The following is an account of the official opening of the Manchester and Leeds Railway as published in the Leeds Mercury of 20th October 1840. You will see that things had to be rushed for "political" reasons and the opening journeys turned into something more of an event for those involved than would probably have been preferred!

MANCHESTER AND LEEDS RAILWAY OPENED,
FROM LEEDS TO HEBDEN BRIDGE
.

On Monday last, pursuant to public notice, this great and important line of Railway was opened for the conveyance of passengers from Leeds to Hebden Bridge— thus completing, with the exception of nine miles, the entire distance between Leeds and Manchester. Of this distance ten miles, from Leeds to Normanton, are upon the line of the North Midland Railway; twenty-seven miles, from Normanton to Hebden Bridge, have been now for the first time opened; and thirteen miles from Manches­ter to Littleborough, were opened in July of last year.

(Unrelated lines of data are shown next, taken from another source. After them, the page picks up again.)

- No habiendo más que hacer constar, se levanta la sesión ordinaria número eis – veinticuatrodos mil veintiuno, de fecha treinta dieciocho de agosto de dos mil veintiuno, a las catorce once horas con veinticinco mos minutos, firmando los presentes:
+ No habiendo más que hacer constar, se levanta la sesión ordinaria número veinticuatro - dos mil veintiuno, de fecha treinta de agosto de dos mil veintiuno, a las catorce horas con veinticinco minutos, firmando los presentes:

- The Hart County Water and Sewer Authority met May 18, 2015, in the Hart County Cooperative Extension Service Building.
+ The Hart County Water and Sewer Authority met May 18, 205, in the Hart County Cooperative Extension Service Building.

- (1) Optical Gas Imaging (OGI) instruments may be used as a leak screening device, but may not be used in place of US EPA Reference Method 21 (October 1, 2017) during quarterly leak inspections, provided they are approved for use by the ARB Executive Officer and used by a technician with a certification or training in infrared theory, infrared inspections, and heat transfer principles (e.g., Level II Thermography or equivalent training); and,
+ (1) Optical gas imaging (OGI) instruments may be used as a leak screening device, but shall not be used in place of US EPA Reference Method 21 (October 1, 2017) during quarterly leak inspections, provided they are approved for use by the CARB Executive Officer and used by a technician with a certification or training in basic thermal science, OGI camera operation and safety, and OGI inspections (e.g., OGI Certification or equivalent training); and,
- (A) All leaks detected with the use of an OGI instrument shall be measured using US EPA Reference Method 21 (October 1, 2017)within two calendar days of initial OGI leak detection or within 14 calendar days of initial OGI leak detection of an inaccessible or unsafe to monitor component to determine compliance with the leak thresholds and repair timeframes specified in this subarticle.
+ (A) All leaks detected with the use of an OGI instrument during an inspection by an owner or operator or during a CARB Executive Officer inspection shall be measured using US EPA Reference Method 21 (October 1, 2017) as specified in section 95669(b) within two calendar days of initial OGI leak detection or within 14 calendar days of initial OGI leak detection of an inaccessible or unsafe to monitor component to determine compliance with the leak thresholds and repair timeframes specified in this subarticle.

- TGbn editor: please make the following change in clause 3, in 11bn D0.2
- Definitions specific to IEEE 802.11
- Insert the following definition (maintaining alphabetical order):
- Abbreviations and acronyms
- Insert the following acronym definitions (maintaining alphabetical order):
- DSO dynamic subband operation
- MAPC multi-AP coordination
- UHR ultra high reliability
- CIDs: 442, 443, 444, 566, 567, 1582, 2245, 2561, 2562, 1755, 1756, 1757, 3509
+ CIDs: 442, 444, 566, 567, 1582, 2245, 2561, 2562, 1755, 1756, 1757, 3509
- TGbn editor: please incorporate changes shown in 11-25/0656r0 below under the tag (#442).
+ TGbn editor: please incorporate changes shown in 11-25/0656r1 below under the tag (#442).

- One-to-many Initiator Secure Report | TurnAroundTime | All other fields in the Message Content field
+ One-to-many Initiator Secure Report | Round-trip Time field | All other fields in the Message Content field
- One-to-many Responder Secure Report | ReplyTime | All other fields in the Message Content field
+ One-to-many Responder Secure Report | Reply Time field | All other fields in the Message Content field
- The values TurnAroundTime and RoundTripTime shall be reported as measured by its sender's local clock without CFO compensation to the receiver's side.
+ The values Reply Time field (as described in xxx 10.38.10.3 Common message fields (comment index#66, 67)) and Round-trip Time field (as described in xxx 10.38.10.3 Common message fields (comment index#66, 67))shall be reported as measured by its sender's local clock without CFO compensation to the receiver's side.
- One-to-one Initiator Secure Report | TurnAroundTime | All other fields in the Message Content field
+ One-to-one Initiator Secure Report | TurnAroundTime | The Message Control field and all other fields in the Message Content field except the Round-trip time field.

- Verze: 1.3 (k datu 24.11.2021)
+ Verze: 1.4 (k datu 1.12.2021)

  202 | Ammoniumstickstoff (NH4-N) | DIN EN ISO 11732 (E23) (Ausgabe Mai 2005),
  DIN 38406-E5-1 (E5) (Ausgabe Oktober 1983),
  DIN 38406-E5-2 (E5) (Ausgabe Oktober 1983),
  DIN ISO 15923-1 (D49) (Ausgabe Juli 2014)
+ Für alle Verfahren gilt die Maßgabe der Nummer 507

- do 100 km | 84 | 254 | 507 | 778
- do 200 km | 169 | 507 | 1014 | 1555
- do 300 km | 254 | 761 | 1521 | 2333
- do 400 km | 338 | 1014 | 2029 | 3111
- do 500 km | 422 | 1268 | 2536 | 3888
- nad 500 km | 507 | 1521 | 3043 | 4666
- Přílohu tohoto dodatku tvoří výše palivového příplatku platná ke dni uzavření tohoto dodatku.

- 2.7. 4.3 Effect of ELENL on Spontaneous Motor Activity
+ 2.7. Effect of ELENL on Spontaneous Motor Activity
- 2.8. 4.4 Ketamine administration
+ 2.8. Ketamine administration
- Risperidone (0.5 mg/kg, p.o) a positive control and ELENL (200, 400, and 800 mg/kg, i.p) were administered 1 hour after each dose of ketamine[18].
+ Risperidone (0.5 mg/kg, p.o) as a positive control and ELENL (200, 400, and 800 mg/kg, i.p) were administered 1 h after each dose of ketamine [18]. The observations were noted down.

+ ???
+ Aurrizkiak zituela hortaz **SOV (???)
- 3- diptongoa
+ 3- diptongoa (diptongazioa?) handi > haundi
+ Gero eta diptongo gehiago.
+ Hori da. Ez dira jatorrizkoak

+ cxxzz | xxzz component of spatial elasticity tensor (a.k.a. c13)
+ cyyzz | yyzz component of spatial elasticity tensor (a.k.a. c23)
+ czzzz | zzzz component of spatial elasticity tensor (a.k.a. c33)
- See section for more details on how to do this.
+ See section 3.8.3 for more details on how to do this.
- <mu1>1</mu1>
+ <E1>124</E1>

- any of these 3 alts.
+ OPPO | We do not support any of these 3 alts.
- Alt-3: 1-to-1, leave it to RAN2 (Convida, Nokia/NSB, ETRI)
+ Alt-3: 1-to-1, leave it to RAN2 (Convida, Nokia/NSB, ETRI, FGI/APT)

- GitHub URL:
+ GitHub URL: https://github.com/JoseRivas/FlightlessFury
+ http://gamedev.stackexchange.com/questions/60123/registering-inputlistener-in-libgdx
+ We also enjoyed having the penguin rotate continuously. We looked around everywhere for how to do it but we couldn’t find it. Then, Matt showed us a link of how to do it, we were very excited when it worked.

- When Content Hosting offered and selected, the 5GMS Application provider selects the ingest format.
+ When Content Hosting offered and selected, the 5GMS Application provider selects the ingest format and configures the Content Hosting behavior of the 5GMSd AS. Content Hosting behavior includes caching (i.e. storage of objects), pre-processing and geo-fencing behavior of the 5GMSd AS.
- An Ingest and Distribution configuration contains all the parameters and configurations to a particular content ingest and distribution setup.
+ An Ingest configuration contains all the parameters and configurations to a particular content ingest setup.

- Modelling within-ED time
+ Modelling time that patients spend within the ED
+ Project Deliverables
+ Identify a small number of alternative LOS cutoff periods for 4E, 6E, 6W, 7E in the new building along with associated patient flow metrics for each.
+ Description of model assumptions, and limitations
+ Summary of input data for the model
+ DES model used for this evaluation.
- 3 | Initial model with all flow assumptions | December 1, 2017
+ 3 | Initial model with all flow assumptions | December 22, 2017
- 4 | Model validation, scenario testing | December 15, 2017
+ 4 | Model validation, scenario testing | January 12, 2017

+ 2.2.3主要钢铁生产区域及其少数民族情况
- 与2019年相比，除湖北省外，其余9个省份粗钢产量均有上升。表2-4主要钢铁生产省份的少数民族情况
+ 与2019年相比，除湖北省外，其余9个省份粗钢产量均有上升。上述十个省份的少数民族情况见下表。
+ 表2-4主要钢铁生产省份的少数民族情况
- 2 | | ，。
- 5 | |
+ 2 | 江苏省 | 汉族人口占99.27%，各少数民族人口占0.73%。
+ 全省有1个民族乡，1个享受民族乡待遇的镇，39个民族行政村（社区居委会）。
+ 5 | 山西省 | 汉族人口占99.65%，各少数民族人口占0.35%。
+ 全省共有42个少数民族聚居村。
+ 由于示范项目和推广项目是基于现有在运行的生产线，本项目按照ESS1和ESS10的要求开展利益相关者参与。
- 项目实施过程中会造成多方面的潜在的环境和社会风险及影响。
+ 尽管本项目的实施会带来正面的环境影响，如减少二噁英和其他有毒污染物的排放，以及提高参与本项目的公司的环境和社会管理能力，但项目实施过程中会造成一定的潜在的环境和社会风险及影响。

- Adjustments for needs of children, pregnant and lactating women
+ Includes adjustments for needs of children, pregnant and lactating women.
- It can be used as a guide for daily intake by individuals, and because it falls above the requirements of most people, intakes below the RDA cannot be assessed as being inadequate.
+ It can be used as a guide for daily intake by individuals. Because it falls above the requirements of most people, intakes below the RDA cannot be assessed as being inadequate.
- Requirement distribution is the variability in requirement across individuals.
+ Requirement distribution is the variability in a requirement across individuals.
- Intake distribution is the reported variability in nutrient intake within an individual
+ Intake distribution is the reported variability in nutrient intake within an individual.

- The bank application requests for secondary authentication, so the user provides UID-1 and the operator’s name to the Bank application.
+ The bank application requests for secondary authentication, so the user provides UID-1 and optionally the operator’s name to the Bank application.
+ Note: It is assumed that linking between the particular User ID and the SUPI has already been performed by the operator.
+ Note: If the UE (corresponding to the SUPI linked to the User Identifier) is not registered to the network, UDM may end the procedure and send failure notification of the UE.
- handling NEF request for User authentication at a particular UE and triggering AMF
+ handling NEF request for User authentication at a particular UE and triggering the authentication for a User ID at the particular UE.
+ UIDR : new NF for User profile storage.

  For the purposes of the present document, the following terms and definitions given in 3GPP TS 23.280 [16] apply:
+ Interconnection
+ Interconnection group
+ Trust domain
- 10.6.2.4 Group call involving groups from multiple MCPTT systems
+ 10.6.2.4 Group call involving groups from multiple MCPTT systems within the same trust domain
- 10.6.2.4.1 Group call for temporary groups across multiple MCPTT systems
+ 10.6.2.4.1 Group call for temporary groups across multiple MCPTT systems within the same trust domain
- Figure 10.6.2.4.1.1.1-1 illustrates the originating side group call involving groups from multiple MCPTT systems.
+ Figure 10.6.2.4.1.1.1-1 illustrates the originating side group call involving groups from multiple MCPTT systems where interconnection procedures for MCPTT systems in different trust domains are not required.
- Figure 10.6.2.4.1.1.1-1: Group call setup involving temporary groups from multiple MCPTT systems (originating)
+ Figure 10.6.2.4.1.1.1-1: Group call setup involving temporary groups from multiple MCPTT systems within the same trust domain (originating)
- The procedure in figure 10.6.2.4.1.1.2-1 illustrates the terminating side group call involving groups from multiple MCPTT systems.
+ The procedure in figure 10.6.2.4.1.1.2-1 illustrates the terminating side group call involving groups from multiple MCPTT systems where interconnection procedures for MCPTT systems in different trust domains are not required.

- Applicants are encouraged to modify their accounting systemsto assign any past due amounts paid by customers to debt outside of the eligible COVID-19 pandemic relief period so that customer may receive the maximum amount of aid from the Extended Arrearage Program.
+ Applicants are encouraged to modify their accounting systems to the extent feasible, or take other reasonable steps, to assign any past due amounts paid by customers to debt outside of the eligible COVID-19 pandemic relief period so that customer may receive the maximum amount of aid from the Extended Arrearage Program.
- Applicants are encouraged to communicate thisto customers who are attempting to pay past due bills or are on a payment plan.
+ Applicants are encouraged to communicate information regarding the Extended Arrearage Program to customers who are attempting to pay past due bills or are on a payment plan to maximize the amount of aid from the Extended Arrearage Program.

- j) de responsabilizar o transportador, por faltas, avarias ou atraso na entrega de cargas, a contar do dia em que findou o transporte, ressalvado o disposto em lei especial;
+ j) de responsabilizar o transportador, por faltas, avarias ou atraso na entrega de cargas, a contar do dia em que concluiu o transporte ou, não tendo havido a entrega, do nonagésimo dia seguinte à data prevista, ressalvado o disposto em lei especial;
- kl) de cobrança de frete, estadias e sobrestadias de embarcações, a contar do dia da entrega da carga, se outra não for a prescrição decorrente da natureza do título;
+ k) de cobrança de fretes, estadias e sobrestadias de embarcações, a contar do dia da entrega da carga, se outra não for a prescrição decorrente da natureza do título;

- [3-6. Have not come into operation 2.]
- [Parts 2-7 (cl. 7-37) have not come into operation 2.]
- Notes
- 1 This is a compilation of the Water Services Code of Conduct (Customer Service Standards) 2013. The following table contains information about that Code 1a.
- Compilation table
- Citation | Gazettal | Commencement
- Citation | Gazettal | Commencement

The nine miles yet unfinished are between Hebden Bridge and Littleborough, and include the Summit Tunnel and the Charlestown Tunnel, in the latter of which the works have been so long at a stand owing to the slipping of the earth. It is confidently anticipated that this distance of nine miles, the final link in the chain, will be ready for opening in the first week in December, when the trains will pass uninterruptedly from Leeds to Manchester.
We speak on the highest authority when we say, that this railway is the greatest triumph of engineering science over the obstacles interposed by nature, presented in any railway in the kingdom.  The high chain of hills which separates the counties of York and Lancaster is only in­tersected by one valley, namely, the valley of the Calder, and that so narrow and winding, so lined with towns and villages, and so preoccupied by the turnpike road, the river, and the canal, as to make it exceedingly difficult to carry a railway through it.  Yet, by embankments and cuttings, by removing rocks and building up arches, by occasionally diverting the river and the road and often crossing both, by piercing the hills with short tunnels and taking first one side of the valley and then the other, a line has been constructed not only capable of being worked by locomotive engines, but of being easily and advantageously worked.  There are no objectionable curves, and there is not one gradient having half the inclination of the worst on the Liverpool and Manchester Railway.  The line is somewhat circuitous, and this is its only disadvantage, —a disadvantage which the speed of locomotive travelling reduces to insignificance.  But the railway passes in its entire length through a country as remarkable for its dense population and active industry as for its romantic beauty.